You seem to be running this on X540 NICs, aren't you running into limitations for the VFs. Mostly the number of queues which I believe is limited to 2 per VF in the ixgbe family. I wonder whether the AF_XDP DPDK driver could be used instead if SR-IOV isn't available or feasible for some reason.

A more detailed look at performance would have been cool. I might try it myself if I find some time (or a student) :)

1 comments

We found that we could achieve 10G line rate with just the queues available to the VF, the NIC didn't seem to be a bottleneck providing DPDK was processing packets faster than line rate. It's worth noting that other traffic on the PF was/is minimal in our setup.

We tested this using DPDK pktgen on a identically-configured node (GLB Director and pktgen both using DPDK on a VF with flow bifurcation, on 2 separate machines on the same rack/switch), with GLB Director essentially acting as a reflector back to the pktgen node. pktgen was able to generate enough 40 byte TCP packets to saturate 10G with 2 TX cores/queues, and GLB Director was able to process those packets and encapsulate them with a sizeable set of binds/tables with 3 cores doing work (encapsulation) and 1 core doing RX/distribution/TX.

Yeah, 10G just isn't that much nowadays. And bigger NICs have more features in the VFs.

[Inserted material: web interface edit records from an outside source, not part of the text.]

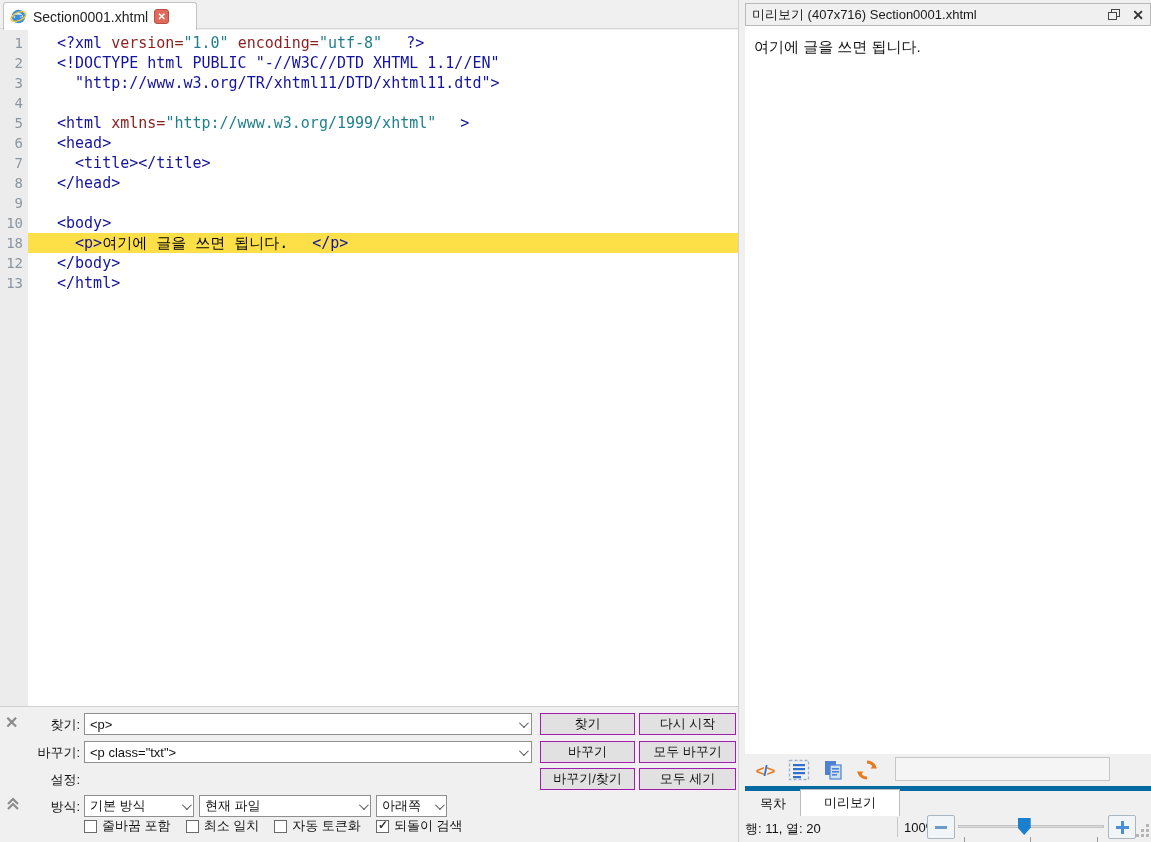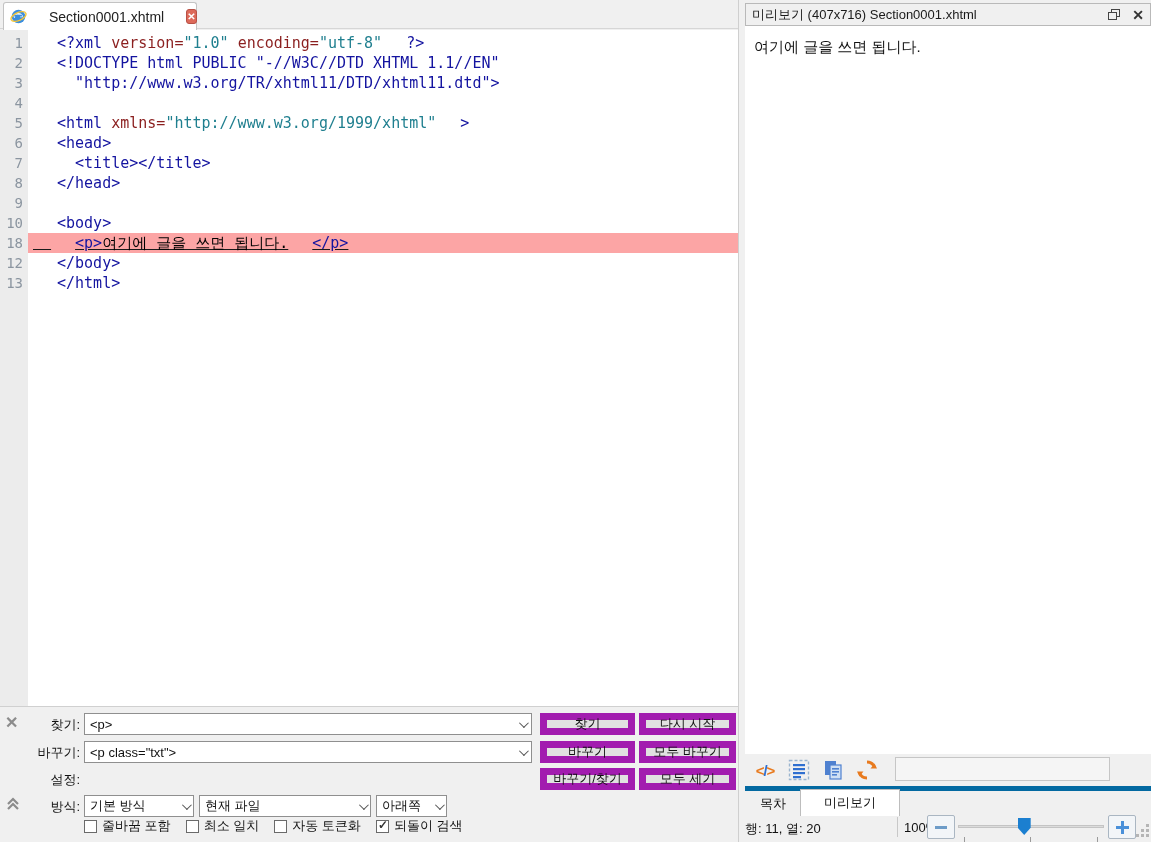--- a/index.html
+++ b/index.html
@@ -5,50 +5,50 @@
   * { margin:0; padding:0; box-sizing:border-box; }
   html,body { width:1151px; height:842px; overflow:hidden; }
   body { background:#f0f0f0; font-family:"Liberation Sans", sans-serif; color:#1a1a1a; position:relative; }
 
   
   .left-pane { position:absolute; left:0; top:0; width:739px; height:842px; border-right:1px solid #cfcfcf; }
 
   .tab-bar { position:absolute; left:0; top:0; width:100%; height:29px; background:#f0f0f0; border-bottom:1px solid #d6d6d6; }
   .doc-tab { position:absolute; left:3px; top:2px; height:28px; width:194px; background:#ffffff;
              border:1px solid #c3c3c3; border-bottom:none; border-radius:3px 3px 0 0;
-             display:flex; align-items:center; gap:22px; padding:0 6px; z-index:2; }
+             display:flex; align-items:center; gap:6px; padding:0 6px; z-index:2; }
   .doc-tab .tab-title { font-size:14px; color:#222; white-space:nowrap; }
   .ie-icon { width:17px; height:17px; flex:0 0 auto; }
   .tab-close { width:15px; height:15px; background:#dd6a5a; border:1px solid #b85045; border-radius:3px;
                color:#fff; font-size:10px; line-height:13px; text-align:center; font-weight:bold; cursor:default; }
 
   .editor { position:absolute; left:0; top:30px; width:738px; height:676px; background:#ffffff; overflow:hidden;
             font-family:"DejaVu Sans Mono", monospace; font-size:15px; }
   .gutter { position:absolute; left:0; top:0; bottom:0; width:28px; background:#ececec; padding-top:3px; }
   .gutter .ln { display:block; height:20px; line-height:20px; text-align:right; padding-right:5px;
                 color:#8b95a0; font-size:14px; }
   .code-col { position:absolute; left:28px; right:0; top:0; padding-top:3px; }
   .code-line { height:20px; line-height:20px; padding-left:5px; white-space:pre; }
-  .code-line.hl { background:#fca5a5;text-decoration:underline; }
+  .code-line.hl { background:#fde047; }
   .c-t { color:#1414a0;margin-left:24px; }
   .c-a { color:#8b1f1f; }
   .c-v { color:#1f7f8f; }
   .c-x { color:#000000; }
   .c-p { color:#000000; }
 
   
   .find-panel { position:absolute; left:0; top:706px; width:738px; height:136px; background:#f0f0f0; border-top:1px solid #d0d0d0; }
   .fp-close { position:absolute; left:5px; top:6px; font-size:16px; font-weight:bold; color:#8c8c8c; cursor:default; }
   .fp-collapse { position:absolute; left:6px; top:90px; }
   .fp-label { position:absolute; left:16px; width:64px; text-align:right; font-size:13px; color:#111; }
   .combo { position:absolute; height:22px; background:#fff; border:1px solid #8f8f8f; display:flex; align-items:center;
            padding:0 18px 0 5px; font-size:13px; color:#111; }
   .combo .chev { position:absolute; right:5px; top:7px; width:7px; height:7px; border-right:1.4px solid #555;
                  border-bottom:1.4px solid #555; transform:rotate(45deg) translateY(-2px); }
-  .btn { position:absolute; height:22px; background:#e1e1e1; border:7px solid #a21caf; font-size:13px; color:#111;
+  .btn { position:absolute; height:22px; background:#e1e1e1; border:1px solid #a21caf; font-size:13px; color:#111;
          display:flex; align-items:center; justify-content:center; cursor:default; }
   .cbx-group { position:absolute; left:84px; width:450px; display:flex; gap:15px; align-items:center; }
   .cbx { display:flex; align-items:center; gap:5px; font-size:13px; color:#111; }
   .cbx .box { width:13px; height:13px; background:#fff; border:1px solid #6a6a6a; position:relative; }
   .cbx .box .chk { position:absolute; left:1px; top:-3px; font-size:12px; color:#333; font-weight:bold; }
   .mode-row { position:absolute; left:84px; top:88px; display:flex; gap:5px; }
   .mode-sel { position:relative; height:22px; background:#fff; border:1px solid #8f8f8f; font-size:13px; color:#111;
               display:flex; align-items:center; padding:0 18px 0 5px; }
   .mode-sel .chev { position:absolute; right:4px; top:7px; width:7px; height:7px; border-right:1.4px solid #555;
                     border-bottom:1.4px solid #555; transform:rotate(45deg) translateY(-2px); }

I've just built a quick test setup:

* two directly connected servers

* 6 core 2.4 GHz CPU

* XL710 40G NICs

* My packet generator MoonGen: https://github.com/emmericp/MoonGen with a quick & dirty modification to l3-tcp-syn-flood.lua to change dst mac

Got these results for 1-5 worker threads in Mpps: 3.84, 6.65, 10.17, 11.57, 11.3.

~10 Mpps is about 10G line rate for the encapsulated packets; this seems a little bit slower than I expected and it looks like I might be hitting the bottleneck of the distributor at 4 worker threads. Didn't look into anything in detail here (spent maybe 30 minutes for setup + tests), but we've done some VXLAN stuff in the past which I recall being faster.